By Don Lincoln, Fermilab
Danish physicist Niels Bohr and German physicist Werner Heisenberg collaborated over the period of 1925 to 1927, trying to unravel the true meaning of the work of Louis de Broglie, Erwin Schrӧdinger, and Max Born. They accepted Born’s proposal that the wave function was related to the probability of finding, for example, an electron in a particular configuration. But they wanted to understand what the wave function was saying about the world.

Max Born’s Proposal
Born proposed that the wave function was related to the probability that the electron would be detected in a particular configuration. That statement could be a bit confusing, so let’s explore an analogy that will help.
Suppose you’re in your house at night. The house is dark. You’re at the top of a set of carpeted stairs holding your phone, whose battery is dead by the way. You drop the phone and it tumbles down the stairs, landing on some unknown stair. It’s dark, so you can’t see where the phone landed. Now in classical physics, the phone ended up where it ended up. You don’t know where it is, but it’s somewhere. You’ll find out when you walk down the stairs and step on it.
Wave Function in Quantum Mechanics
In quantum mechanics, the wave function would say that there is one probability that the phone landed on the first stair, a different probability that it landed on the second stair, a third probability it landed on the third stair, and so on.
Fudging things a bit, we would say that the wave function was the probability of landing on stair one times the state of landing on stair one, plus the probability of landing on stair two, times the state of landing on stair two and so on.
Born’s contribution was to say that the numbers in front of the configurations in the equation were related to the probability of finding each configuration.
Copenhagen Interpretation
The Copenhagen interpretation said that the wave function didn’t describe probabilities in the way we ordinarily think about them.
In the common case, there is a probability that the object will end up in that outcome a certain percentage of the time. But, if we were to watch the object during the shaking and movement and settling, we’d see it move in a complex but fixed path and end up in some configuration. Back to our stair example, the phone would bounce a bit and end up on a particular stair. It’s never on more than one stair at the same time.
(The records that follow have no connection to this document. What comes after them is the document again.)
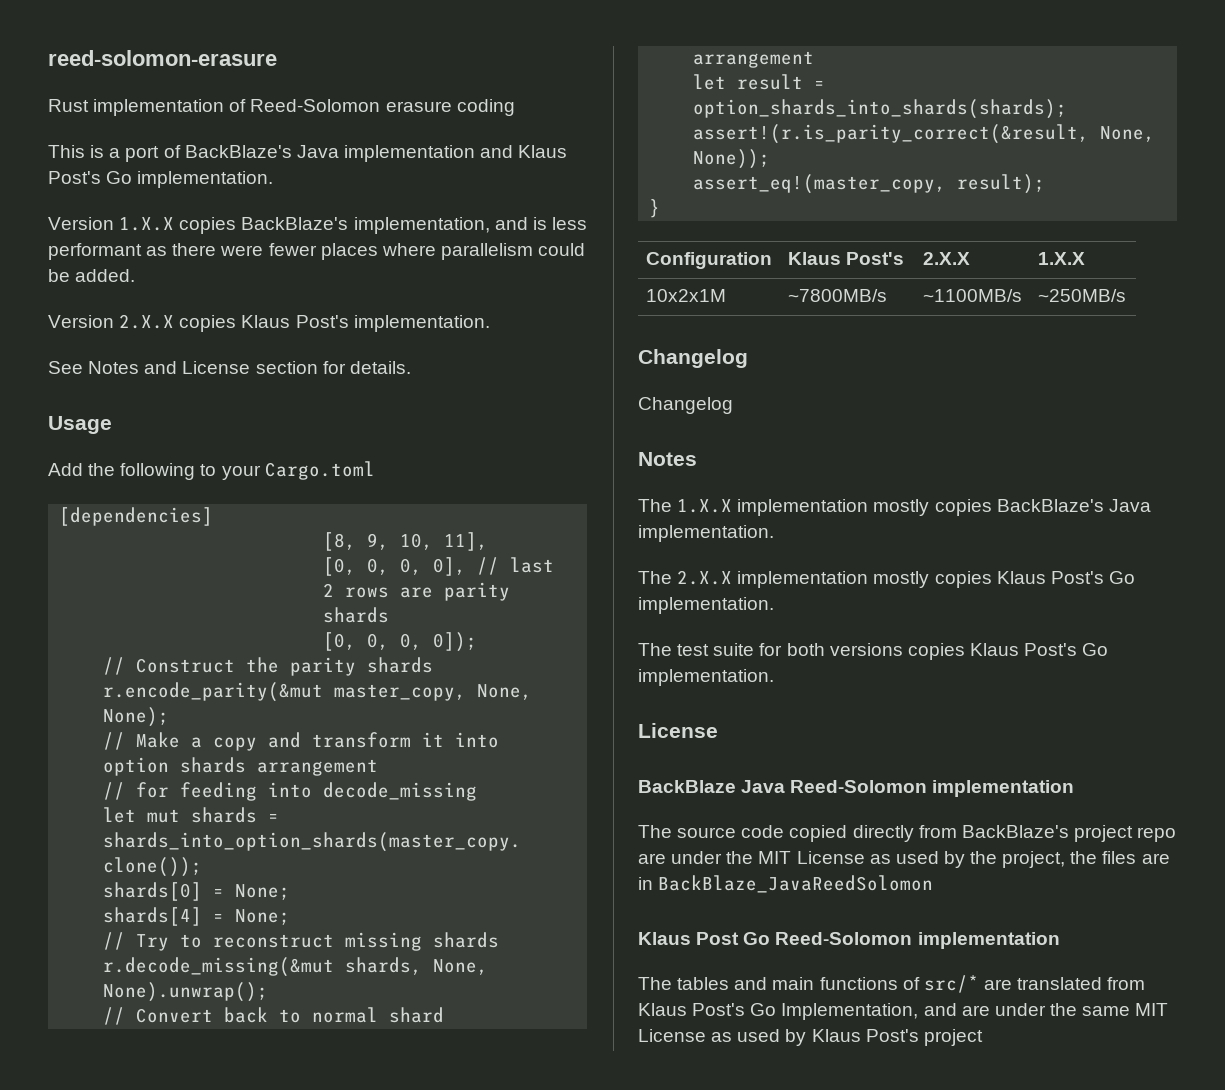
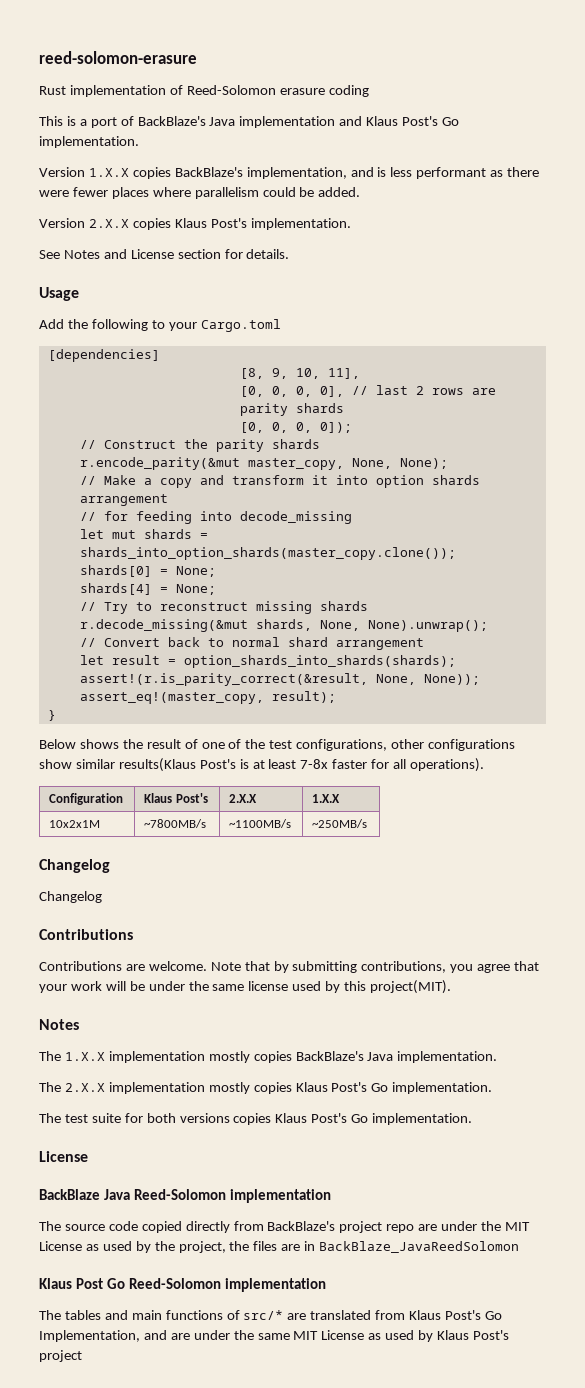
(661, 208) none -> [39,739,516,751] [39,758,485,772] // Below shows the result of one of the test configurations, other configurations show similar results(Klaus Post's is at least 7-8x faster for all operations).
(733, 405) none -> [39,929,133,940] [39,961,540,973] [39,980,452,994] // Contributions // Contributions are welcome. Note that by submitting contributions, you agree that your work will be under the same license used by this project(MIT).

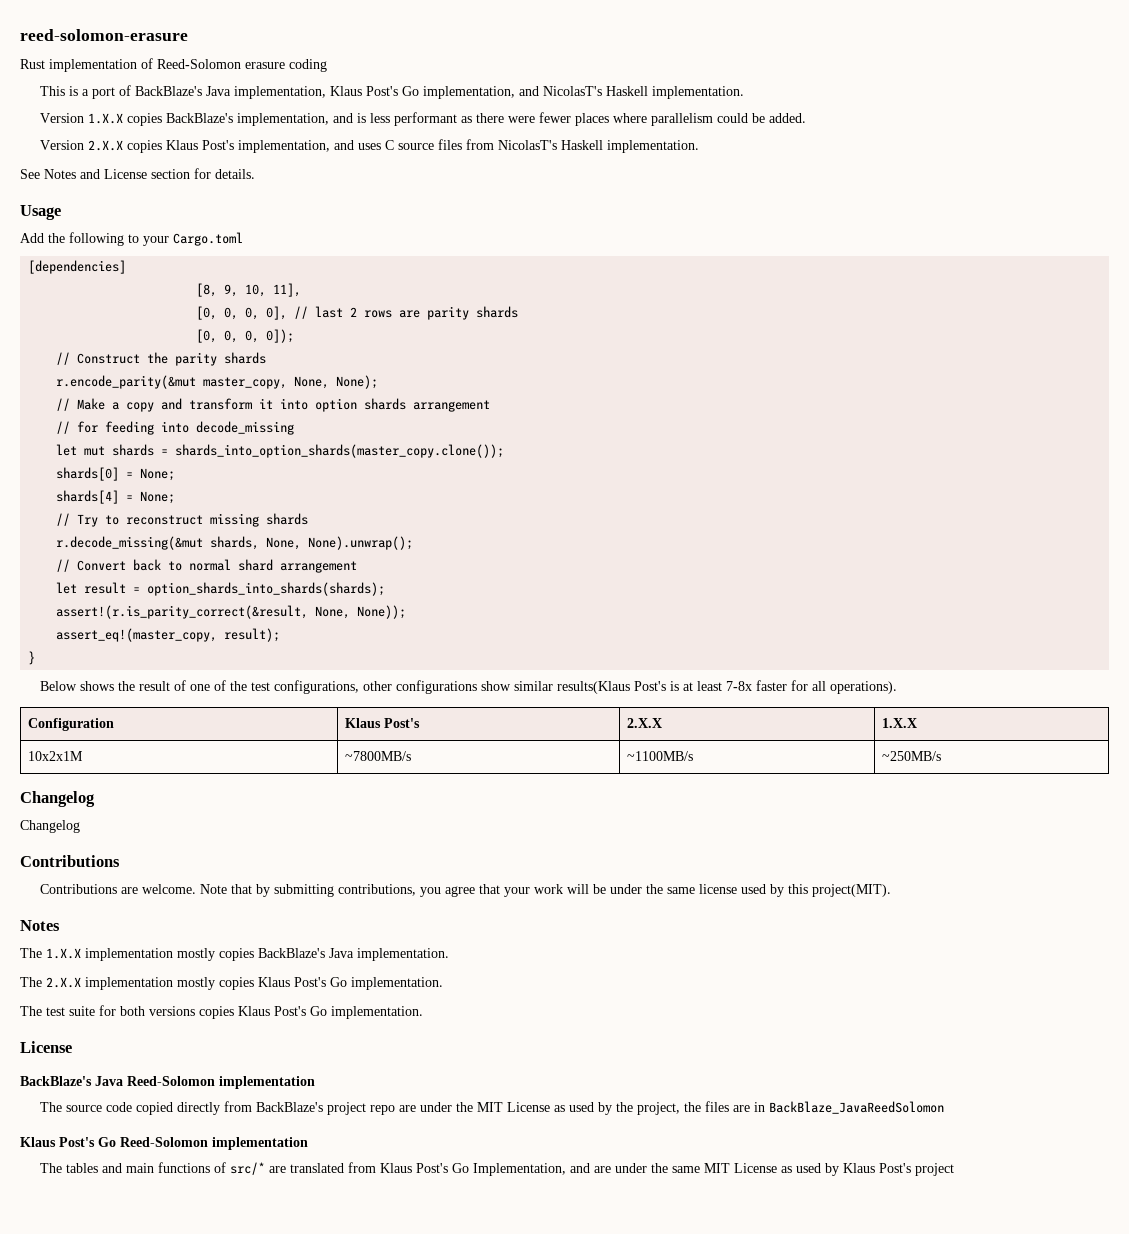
[239,116,460,128] implementation and Klaus Post's Go -> [233,86,648,99] implementation, Klaus Post's Go implementation, and NicolasT's Haskell
(247, 223) none -> [237,139,603,153] implementation, and uses C source files from NicolasT's Haskell
[39,1189,100,1200] BackBlaze -> [20,1076,92,1086] BackBlaze's
[75,1278,103,1289] Post -> [59,1137,95,1147] Post's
However, in the Copenhagen interpretation, things are different. In the Copenhagen interpretation, what happens is that the object doesn’t bounce around into a single outcome.
Instead, what happens is the object simultaneously bounces into all configurations, or at least that’s what the wave function says. It’s as if the phone bounces down the stairs and is simultaneously and literally on every possible stair, some percentage of the time.
This article comes directly from content in the video series The Evidence for Modern Physics: How We Know What We Know. Watch it now, on Wondrium.
Collapse of the Wave Function
When we look for our phone, it isn’t everywhere; we find it somewhere. According to Bohr and Heisenberg, it’s when we look, that the phone sort of coalesces into one spot. It instantaneously transforms from being everywhere to being in a single place. In physics, we call this the collapse of the wave function.

Furthermore, according to the Copenhagen interpretation, the thing that collapses the wave function is the intervention of a conscious being. According to their thinking in the late 1920s, it literally took a mind to convert reality from a spread out, diffuse and indeterminate situation to a distinct and unique observation.
Roots in Eastern Philosophy
That idea—the idea that reality isn’t made real until it is observed by a mind—feeds directly into the ancient philosophical discussion of whether the mind is somehow different from the body—the so-called mind/body problem. People take this intellectual tradition to try to tie quantum mechanics to Eastern philosophy.
There are two books from the 1970s, called the Dancing Wu Li Masters and The Tao of Physics, both of which pander to this connection and both of which staggeringly misrepresent Buddhism, Taoism, quantum mechanics, and common decency.
The claim that the mind has a singular role in quantum mechanics is still common in the public arena, but scientists have long-since abandoned the idea. In fact, even Bohr and Heisenberg abandoned the idea in their later years. However, it’s easy to see why it persists among science enthusiasts.
Reaction to the Interpretation
The scientific community has long abandoned the original formulation of the Copenhagen interpretation. Even the philosophical community has abandoned it by and large. Most physicists of the era hated the idea and came up with a number of absurd examples. For instance, Einstein famously said that he refused to accept that the moon wasn’t there when nobody was looking at it.
We can sum up the Copenhagen interpretation, which said that quite literally that a quantum object was simultaneously in several distinct states, until a conscious observer looked at the object. At the moment of observation, the wave function collapsed to a single possibility, the thing that was actually observed.
Common Questions about the Copenhagen Interpretation of Quantum Mechanics
Physicists Niels Bohr and Werner Heisenberg collaborated over the period of 1925 to 1927 and came up with the idea of Copenhagen Interpretation.
Max Born proposed that the wave function was related to the probability that the electron would be detected in a particular configuration.
The scientific community has long abandoned the original formulation of the Copenhagen interpretation. Even the philosophical community has abandoned it by and large. Most physicists of the era hated the idea and came up with a number of absurd examples. For instance, Einstein famously said that he refused to accept that the moon wasn’t there when nobody was looking at it.